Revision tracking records

__________

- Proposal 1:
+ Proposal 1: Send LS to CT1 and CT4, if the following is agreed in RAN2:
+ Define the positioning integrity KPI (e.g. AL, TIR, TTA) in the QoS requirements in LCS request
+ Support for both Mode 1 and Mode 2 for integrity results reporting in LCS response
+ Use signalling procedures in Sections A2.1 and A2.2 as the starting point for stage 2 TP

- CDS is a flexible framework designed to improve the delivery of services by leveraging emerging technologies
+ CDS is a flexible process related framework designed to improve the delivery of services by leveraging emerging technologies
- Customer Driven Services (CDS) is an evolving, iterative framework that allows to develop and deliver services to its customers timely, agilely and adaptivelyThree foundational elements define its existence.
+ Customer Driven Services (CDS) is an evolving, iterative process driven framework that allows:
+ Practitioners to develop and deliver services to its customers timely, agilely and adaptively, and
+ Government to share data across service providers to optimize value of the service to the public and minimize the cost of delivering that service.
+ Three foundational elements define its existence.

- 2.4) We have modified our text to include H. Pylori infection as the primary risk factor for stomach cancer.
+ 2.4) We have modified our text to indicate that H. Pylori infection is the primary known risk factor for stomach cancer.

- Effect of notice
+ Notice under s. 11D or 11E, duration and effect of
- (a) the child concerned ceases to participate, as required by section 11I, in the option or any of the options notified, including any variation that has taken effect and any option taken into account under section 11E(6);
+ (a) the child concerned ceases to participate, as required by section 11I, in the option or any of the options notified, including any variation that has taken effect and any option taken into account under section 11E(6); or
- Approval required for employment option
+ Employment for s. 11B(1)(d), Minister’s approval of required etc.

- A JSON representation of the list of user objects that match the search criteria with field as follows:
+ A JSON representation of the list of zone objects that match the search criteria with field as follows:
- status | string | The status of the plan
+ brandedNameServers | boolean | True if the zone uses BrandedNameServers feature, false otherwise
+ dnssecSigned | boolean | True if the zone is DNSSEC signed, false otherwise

__________

WHAT THE TASK REQUIRES:
Transcribe the data exactly.

ANSWER TO THE PROBLEM:
- Proposal 1:
+ Proposal 1: Send LS to CT1 and CT4, if the following is agreed in RAN2:
+ Define the positioning integrity KPI (e.g. AL, TIR, TTA) in the QoS requirements in LCS request
+ Support for both Mode 1 and Mode 2 for integrity results reporting in LCS response
+ Use signalling procedures in Sections A2.1 and A2.2 as the starting point for stage 2 TP

- CDS is a flexible framework designed to improve the delivery of services by leveraging emerging technologies
+ CDS is a flexible process related framework designed to improve the delivery of services by leveraging emerging technologies
- Customer Driven Services (CDS) is an evolving, iterative framework that allows to develop and deliver services to its customers timely, agilely and adaptivelyThree foundational elements define its existence.
+ Customer Driven Services (CDS) is an evolving, iterative process driven framework that allows:
+ Practitioners to develop and deliver services to its customers timely, agilely and adaptively, and
+ Government to share data across service providers to optimize value of the service to the public and minimize the cost of delivering that service.
+ Three foundational elements define its existence.

- 2.4) We have modified our text to include H. Pylori infection as the primary risk factor for stomach cancer.
+ 2.4) We have modified our text to indicate that H. Pylori infection is the primary known risk factor for stomach cancer.

- Effect of notice
+ Notice under s. 11D or 11E, duration and effect of
- (a) the child concerned ceases to participate, as required by section 11I, in the option or any of the options notified, including any variation that has taken effect and any option taken into account under section 11E(6);
+ (a) the child concerned ceases to participate, as required by section 11I, in the option or any of the options notified, including any variation that has taken effect and any option taken into account under section 11E(6); or
- Approval required for employment option
+ Employment for s. 11B(1)(d), Minister’s approval of required etc.

- A JSON representation of the list of user objects that match the search criteria with field as follows:
+ A JSON representation of the list of zone objects that match the search criteria with field as follows:
- status | string | The status of the plan
+ brandedNameServers | boolean | True if the zone uses BrandedNameServers feature, false otherwise
+ dnssecSigned | boolean | True if the zone is DNSSEC signed, false otherwise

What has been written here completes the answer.